There is exactly one sticky thread in this headlamps forum. Guess what it's about? New generation LED headlamps.


----------



## calebra (May 29, 2010)

TorchBoy said:


> There is exactly one sticky thread in this headlamps forum. Guess what it's about? New generation LED headlamps.


a wealth of information there, and if thats new generation we are in trouble deep. am looking for something that will give me 250 lumens minimum to say 700 maximum, or even 1200L from an xpg tri....57 L on high is just ridiculous!...


----------



## TorchBoy (May 29, 2010)

That's a worry, half-watt hasn't posted at all this year. Buy a Scurion if you want that many lumens.


----------



## calebra (May 29, 2010)

TorchBoy said:


> That's a worry, half-watt hasn't posted at all this year. Buy a Scurion if you want that many lumens.


cheers for that mate but for those dollars i can buy a lathe and build one myself, hmm, might just do that...:thumbsup:


----------



## ifor powell (May 29, 2010)

For cheap big lumens then the magicshine is your only option other than the DIY route.


----------



## TorchBoy (May 29, 2010)

calebra said:


> for those dollars i can buy a lathe and build one myself, hmm, might just do that...:thumbsup:


I'd love to see the results. I'm way too cheap to buy either a Scurion or a lathe myself.


----------



## TorchBoy (May 29, 2010)

I've just seen your slightly older WTB thread asking for offers for triple XP-G headlamps. I made my own recently (1000+ lumens) for about US$32 - no nicely lathed housing on that! I strongly recommend the DIY route.
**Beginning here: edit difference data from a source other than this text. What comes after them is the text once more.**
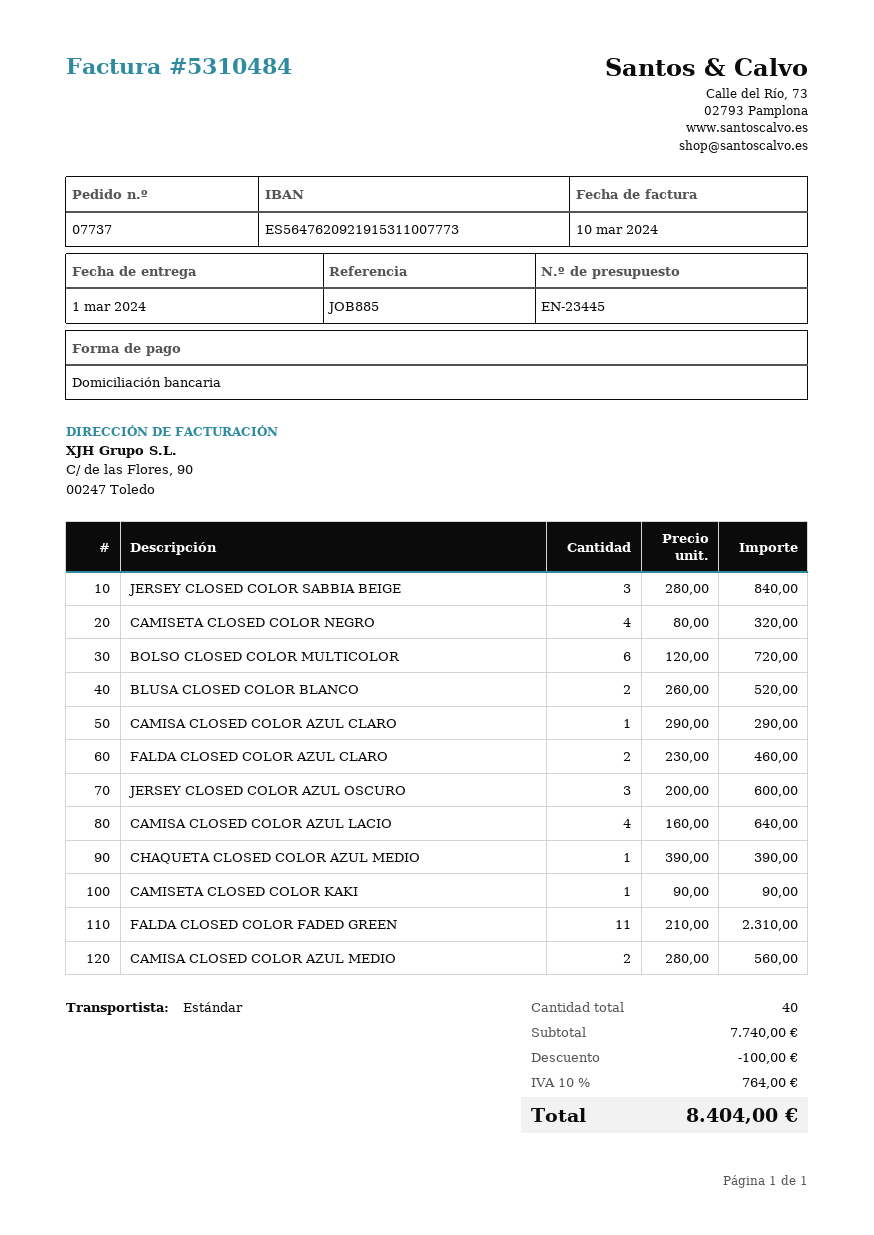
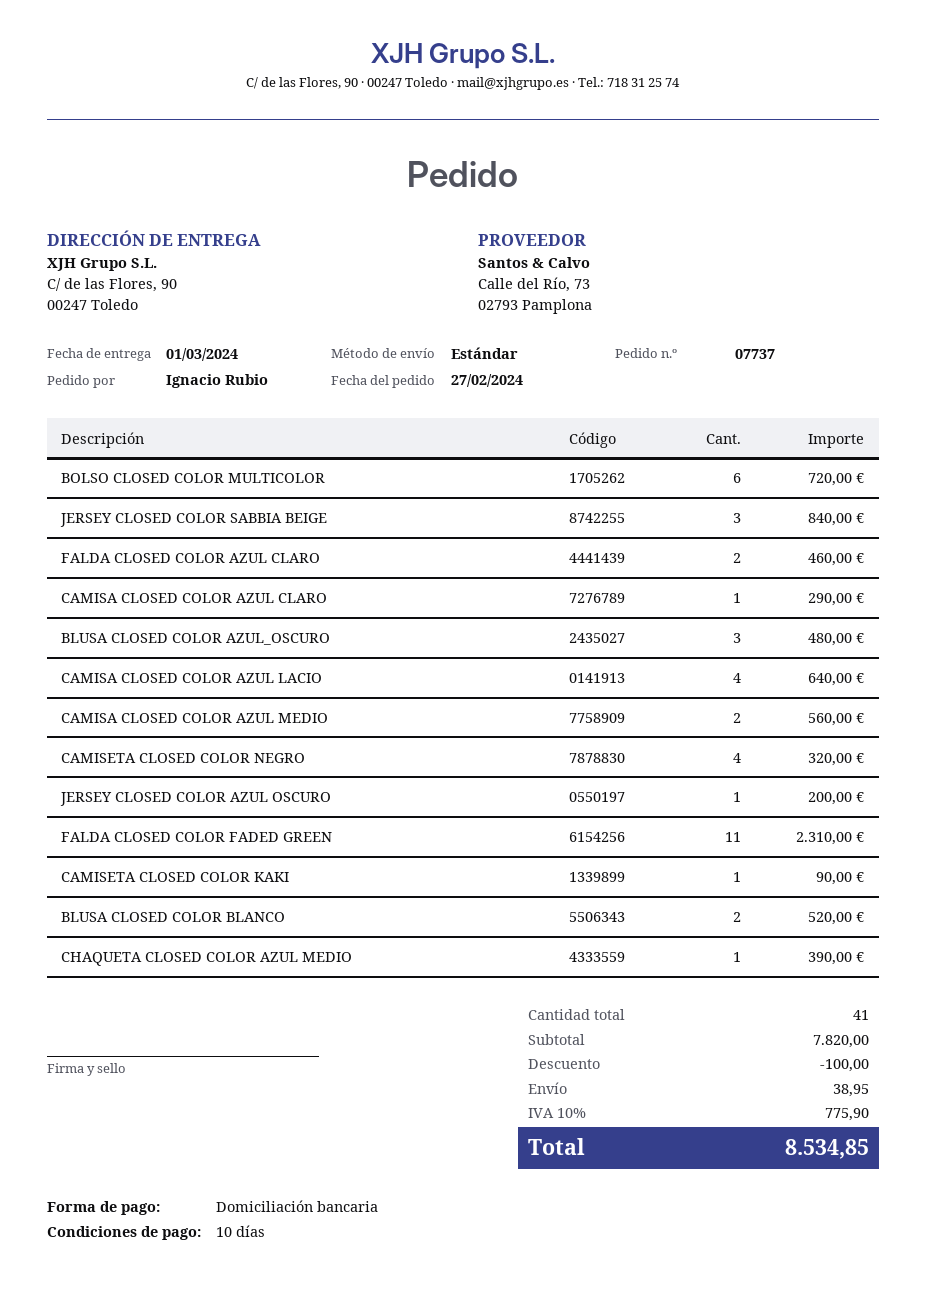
JERSEY CLOSED COLOR AZUL OSCURO: 3 for 600.00 -> 1 for 200.00
BLUSA CLOSED COLOR AZUL_OSCURO: none -> 3 for 480.00
total quantity: 40 -> 41
subtotal: 7740.00 -> 7820.00
shipping: none -> 38.95
tax: 10% = 764.00 -> 10% = 775.90
total: 8404.00 -> 8534.85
However, I also saw a Magicshine last Tuesday and it looked quite nice, smaller than I expected, and reasonably bright.


----------



## calebra (May 29, 2010)

TorchBoy said:


> I've just seen your slightly older WTB thread asking for offers for triple XP-G headlamps. I made my own recently (1000+ lumens) for about US$32 - no nicely lathed housing on that! I strongly recommend the DIY route.
> 
> However, I also saw a Magicshine last Tuesday and it looked quite nice, smaller than I expected, and reasonably bright.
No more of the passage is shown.